## Task statement
From the first line of the data below through the line bearing "Fortis | 7 mm", reproduce each line exactly; do not include pictures.
########################################
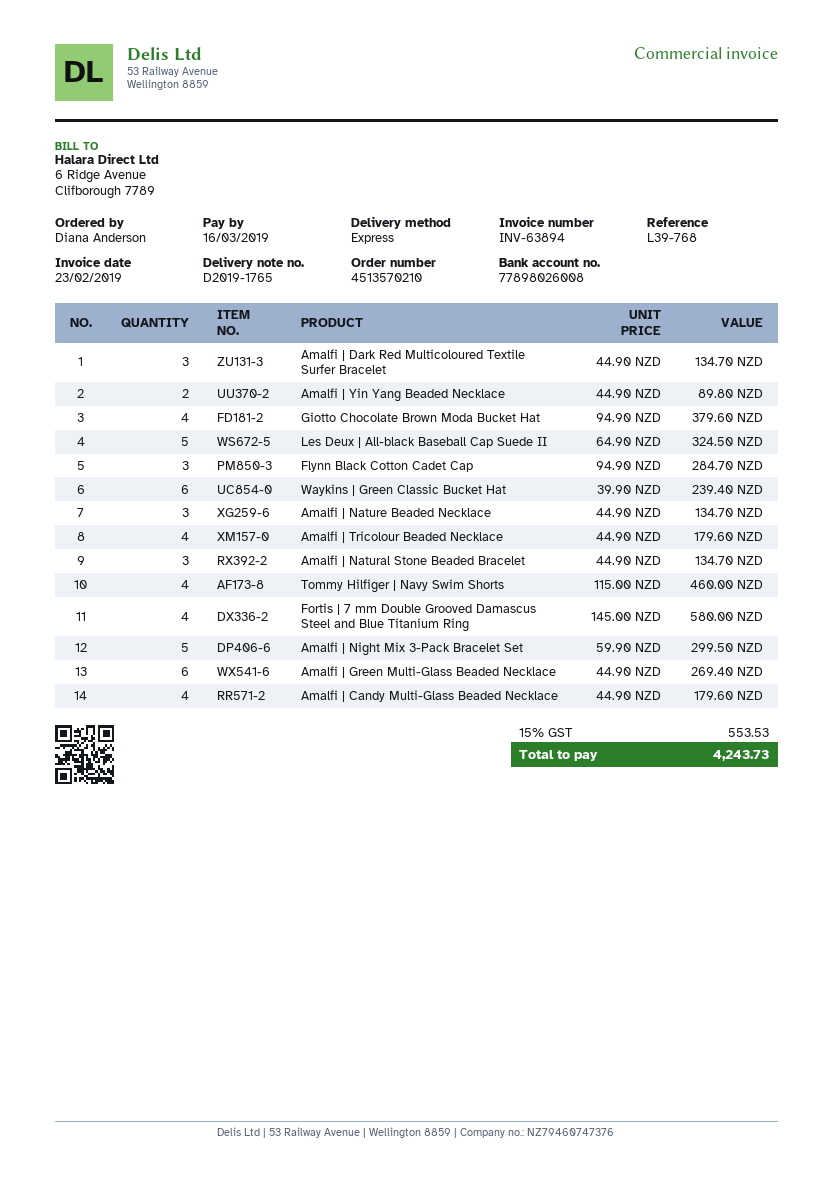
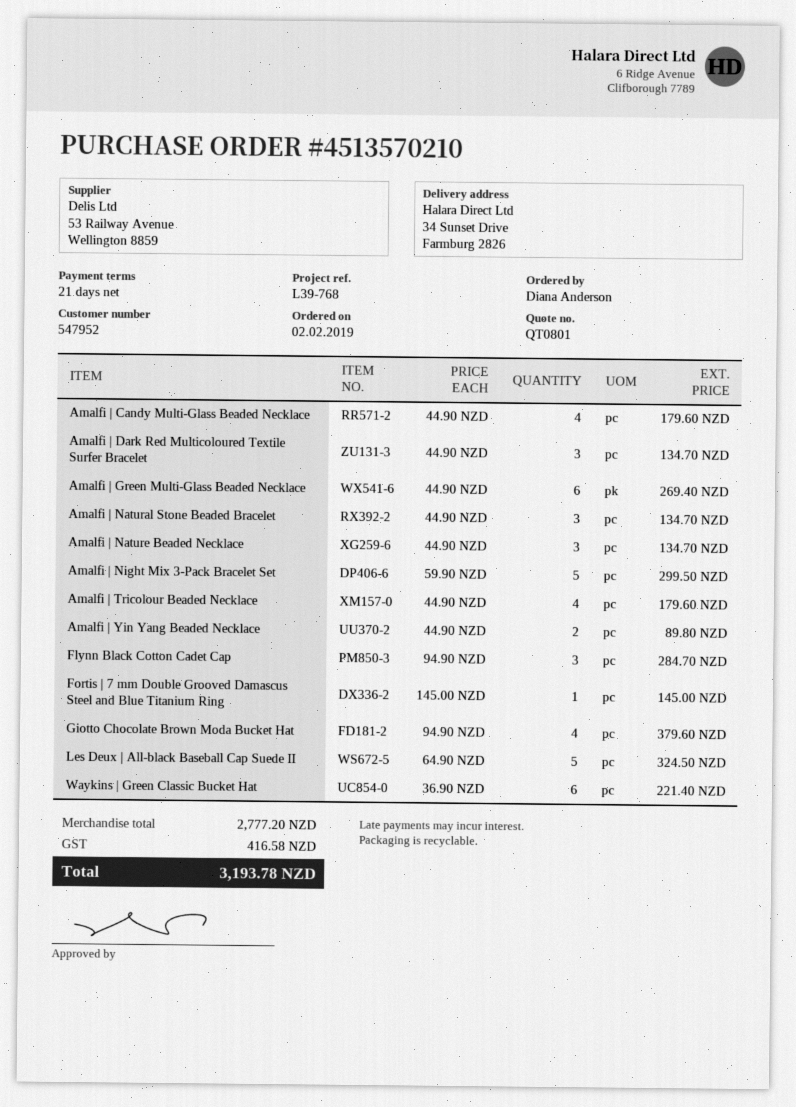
Waykins | Green Classic Bucket Hat: 6 x 39.90 = 239.40 -> 6 x 36.90 = 221.40
Tommy Hilfiger | Navy Swim Shorts: 4 x 115.00 = 460.00 -> none
Fortis | 7 mm Double Grooved Damascus Steel and Blue Titanium Ring: 4 x 145.00 = 580.00 -> 1 x 145.00 = 145.00
tax: 553.53 -> 416.58
total: 4243.73 -> 3193.78

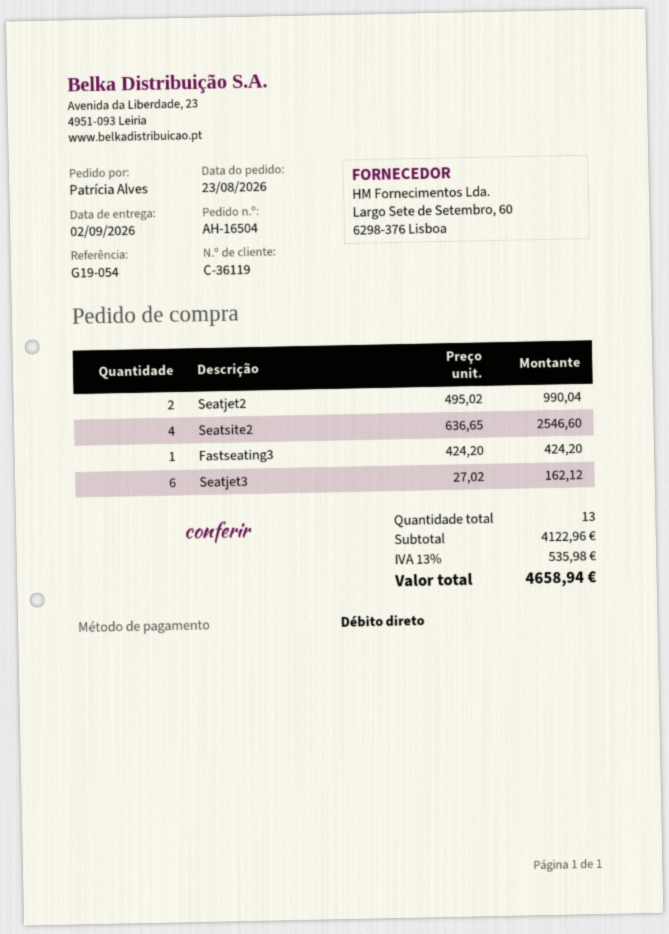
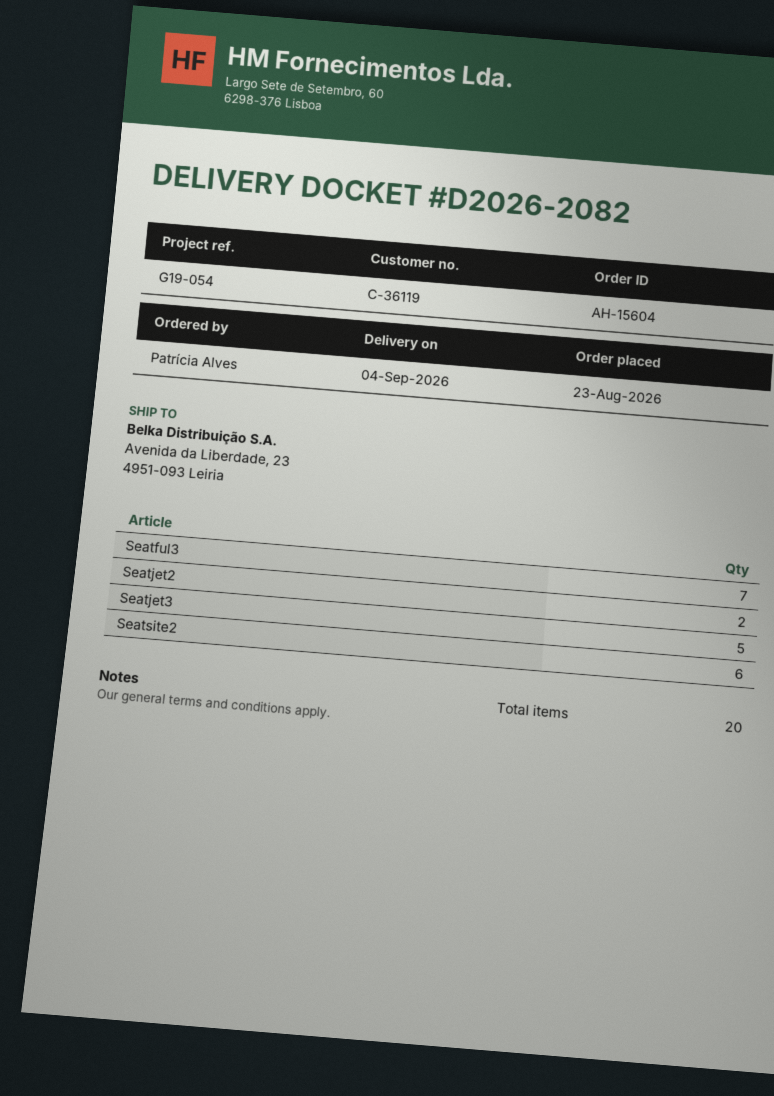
order number: AH-16504 -> AH-15604
delivery date: 2026-09-02 -> 2026-09-04
Seatsite2: 4 -> 6
Fastseating3: 1 -> none
Seatjet3: 6 -> 5
Seatful3: none -> 7
total quantity: 13 -> 20

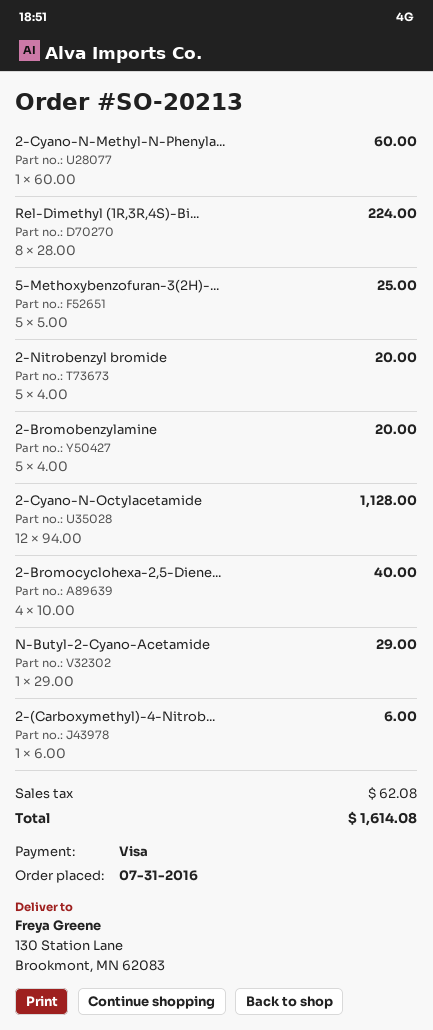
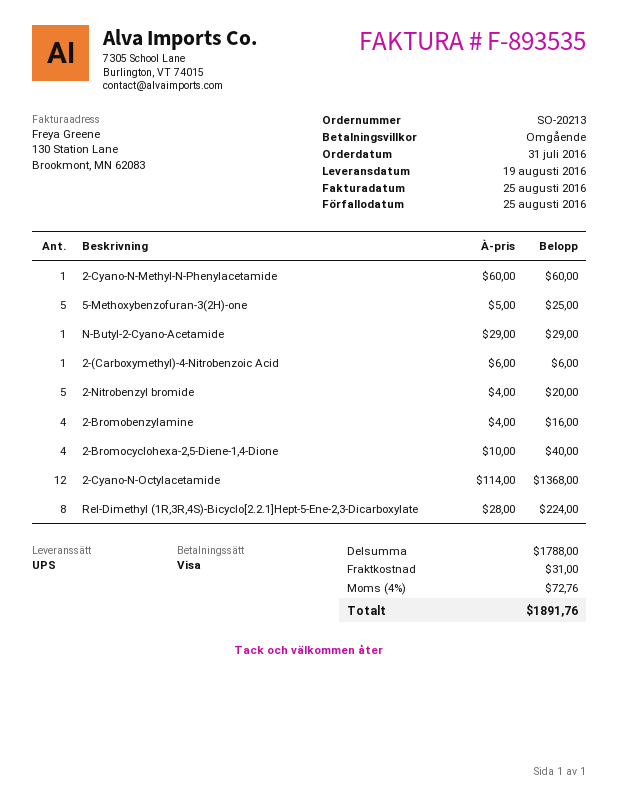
2-Bromobenzylamine: 5 x 4.00 = 20.00 -> 4 x 4.00 = 16.00
2-Cyano-N-Octylacetamide: 12 x 94.00 = 1128.00 -> 12 x 114.00 = 1368.00
shipping: none -> 31.00
tax: 62.08 -> 72.76
total: 1614.08 -> 1891.76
########################################
## Result
Waykins | Green Classic Bucket Hat: 6 x 39.90 = 239.40 -> 6 x 36.90 = 221.40
Tommy Hilfiger | Navy Swim Shorts: 4 x 115.00 = 460.00 -> none
Fortis | 7 mm Double Grooved Damascus Steel and Blue Titanium Ring: 4 x 145.00 = 580.00 -> 1 x 145.00 = 145.00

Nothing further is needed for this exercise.